‘A woman and half my lands to kill last wolf’
Published at 12:00, Saturday, 31 December 2011
THERE has been talk since 1999 about the merits of bringing back the wolf to the British Isles as a way of controlling the deer population in Scotland.
The final Scottish wolf was killed in the 18th century but Humphrey Head, near Allithwaite on Morecambe Bay is claimed to be where the last English wolf met its end.
A romantic version of the hunt – including knights in armour and a wedding – is told in a late Victorian book called The Last Wolf by Mrs Jerome Mercier which was published by J Wadsworth of Main Street, Grange.
It transports its readers back to the 14th century when the Morecambe Bay sands were a highway for travellers and raiders from the North.
She notes: “Now, as the sands themselves were full of danger at low tide, so was the sea at high tide; for Scottish lords came over in their barques, glad to annoy and rob any of the subjects of the English king.
“To keep these lords in awe, castles were built along the Morecambe coast, and of these Arnside was one.”

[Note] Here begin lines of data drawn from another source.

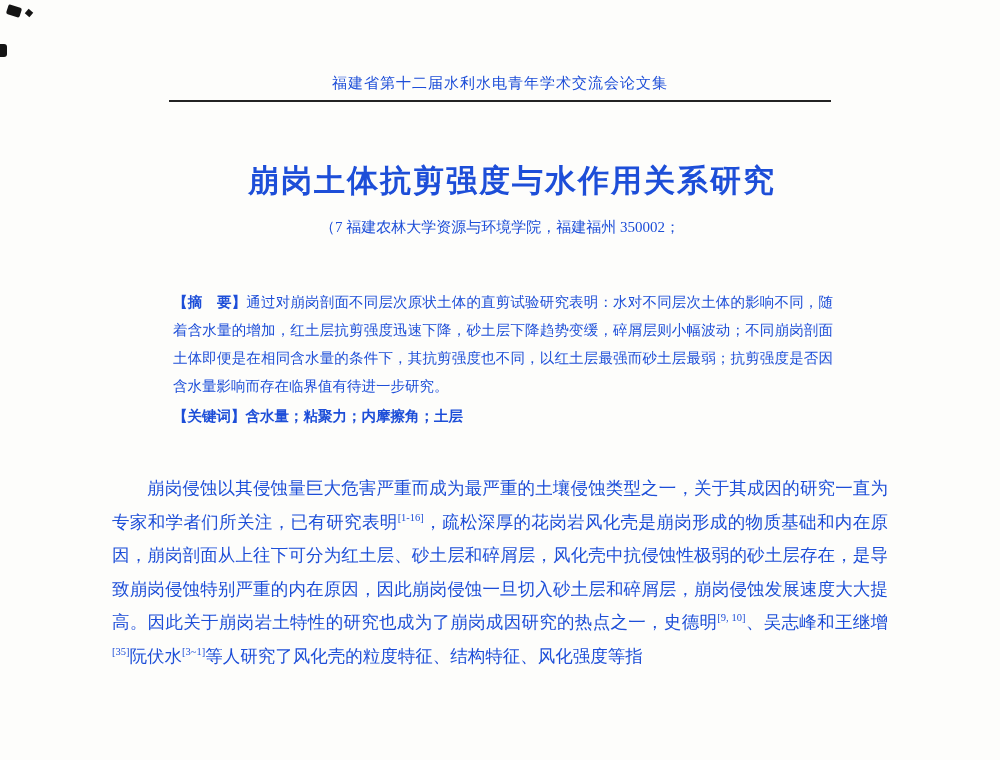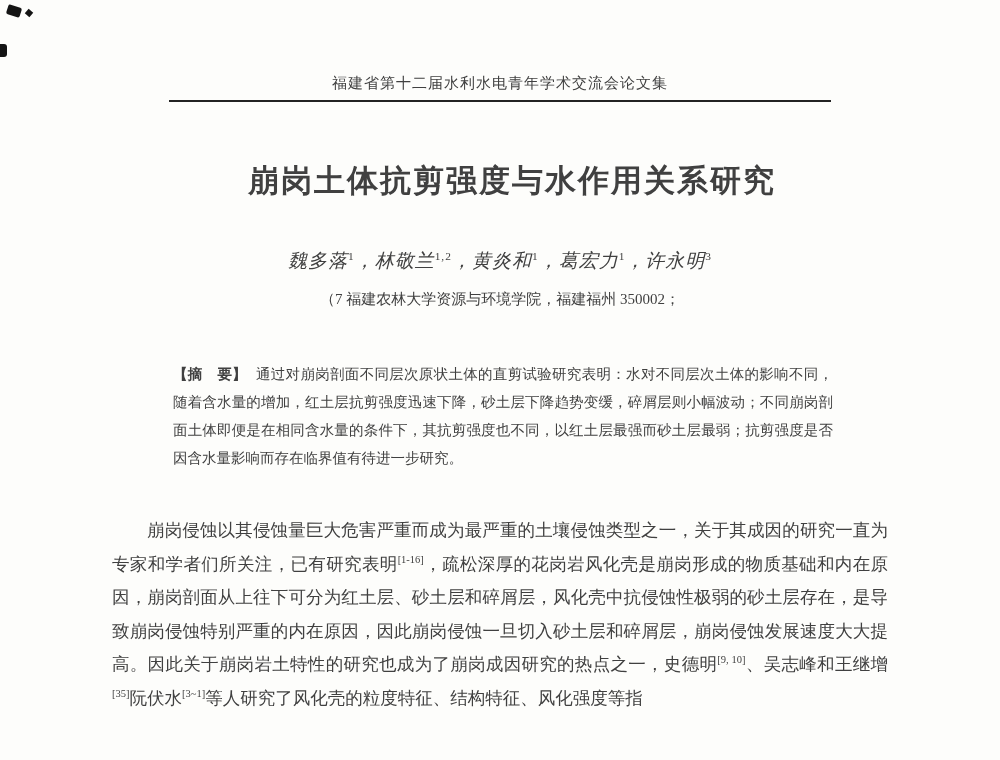--- a/index.html
+++ b/index.html
@@ -11,7 +11,7 @@
     width: 1000px;
     height: 760px;
     background: #fdfdfb;
-    color: #404040;
+    color: #1d4ed8;
     font-family: "Liberation Serif", "DejaVu Serif", serif;
     overflow: hidden;
   }

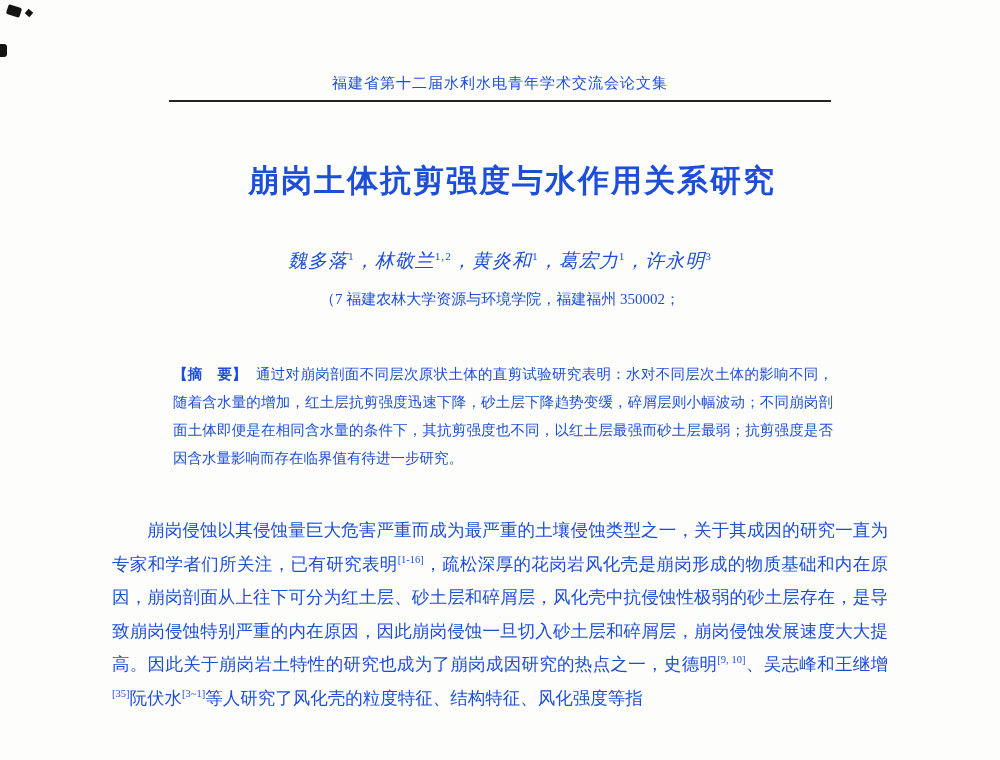--- a/index.html
+++ b/index.html
@@ -101,7 +101,6 @@
 
   <h1 class="title">崩岗土体抗剪强度与水作用关系研究</h1>
 
-  <div class="authors"><span>魏多落<sup>1</sup></span>，<span>林敬兰<sup>1,2</sup></span>，<span>黄炎和<sup>1</sup></span>，<span>葛宏力<sup>1</sup></span>，<span>许永明<sup>3</sup></span></div>
 
   <div class="affiliations">
     <div>（7 福建农林大学资源与环境学院，福建福州  350002；</div>

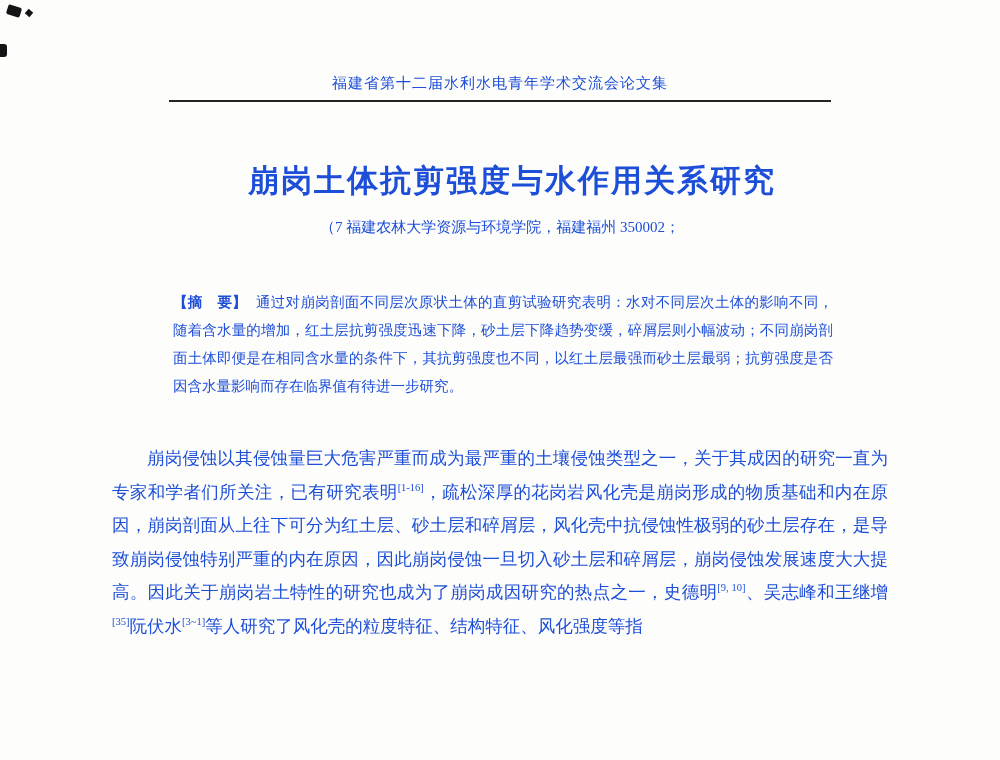--- a/index.html
+++ b/index.html
@@ -66,7 +66,7 @@
     line-height: 28px;
     text-align: justify;
   }
-  .label { font-weight: bold; margin-right: 9px; }
+  .label { font-weight: bold; }
 
   .keywords {
     width: 660px;

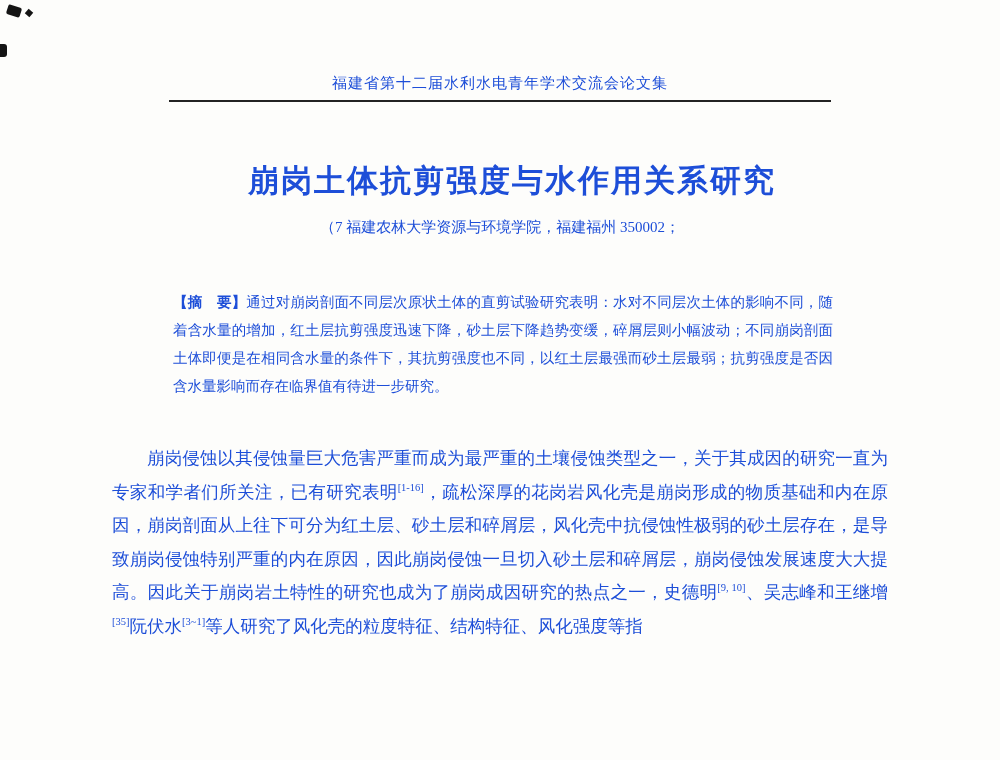--- a/index.html
+++ b/index.html
@@ -110,6 +110,9 @@
     <span class="label">【摘　要】</span><span>通过对崩岗剖面不同层次原状土体的直剪试验研究表明：水对不同层次土体的影响不同，随着含水量的增加，红土层抗剪强度迅速下降，砂土层下降趋势变缓，碎屑层则小幅波动；不同崩岗剖面土体即便是在相同含水量的条件下，其抗剪强度也不同，以红土层最强而砂土层最弱；抗剪强度是否因含水量影响而存在临界值有待进一步研究。</span>
   </div>
 
+  <div class="keywords">
+    <span class="label">【关键词】</span><span>含水量；粘聚力；内摩擦角；土层</span>
+  </div>
 
   <p class="body-paragraph">崩岗侵蚀以其侵蚀量巨大危害严重而成为最严重的土壤侵蚀类型之一，关于其成因的研究一直为专家和学者们所关注，已有研究表明<sup>[1-16]</sup>，疏松深厚的花岗岩风化壳是崩岗形成的物质基础和内在原因，崩岗剖面从上往下可分为红土层、砂土层和碎屑层，风化壳中抗侵蚀性极弱的砂土层存在，是导致崩岗侵蚀特别严重的内在原因，因此崩岗侵蚀一旦切入砂土层和碎屑层，崩岗侵蚀发展速度大大提高。因此关于崩岗岩土特性的研究也成为了崩岗成因研究的热点之一，史德明<sup>[9, 10]</sup>、吴志峰和王继增<sup>[35]</sup>阮伏水<sup>[3~1]</sup>等人研究了风化壳的粒度特征、结构特征、风化强度等指</p>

Margaret, 15, of Arnside Tower, hears talk of a great hunt to slay the last wolf in England, one which has taken many sheep, and shares it with her friend Adela, an orphan niece and ward of Sir Edgar Harrington of nearby Wraysholm.
Adela – along with half the lord’s lands – was offered as the prize for the knight killing the wolf.
Along comes a stranger knight in armour, fresh from the crusades to the Holy Land on a milk-white Arabian horse who would not remove his visor or reveal his true identity before the hunt.
Could he be the estranged son of Sir Edgar and childhood admirer of Adela?
The knight, owner of the wooded Holme Island, gave his name as the mysterious John Delisle.
Tradition held that “Adela of Wraysholm was truly very beautiful. Her clear skin was of creamy hue; her brown hair lay soft as satin on either side of her sweet face.”
The hunt was to start from Wraysholm with the stranger knight’s main rival being the Knight of Leyburne on a Flemish horse.
The book notes: “With the first dawn, a horn was blown to arouse the slumberers.
“They started up, and all was soon life and bustle; the knights looking to their horses and harness, the cooks busily preparing an ample breakfast.”
The chase went on for many hours.
The book notes: “The grisly wolf, strong and cunning, led them over Kirkhead and Holker to Newby Bridge.
“There he plunged into the brawling Leven, and over it after him went pack and crewe.
“On through woodland glen and over wild hill they go, in clamorous dash, till the grey beast finds brief shelter in the recesses of Coniston Old Man.”
The hunters rested before the dogs picked up the trail and went by Esthwaite and the shores of Windermere to Gummers How.
It was all over at Humphrey Head, near Allithwaite, the tallest limestone cliff in Cumbria.
The stranger knight speared the wolf before removing his visor and revealing himself as the son of Sir Edgar.
The next stop was Cartmel Priory for an on-the-spot wedding ceremony by the Prior without any Hollywood trimmings.
Sir Edgar is supposed to have said: “And here is our old grey enemy, the last wolf in England, stone dead.
“King Edward will rejoice over his head.
“Our stranger knight has claimed his prize right gallantly, and the lady seems nothing loth.”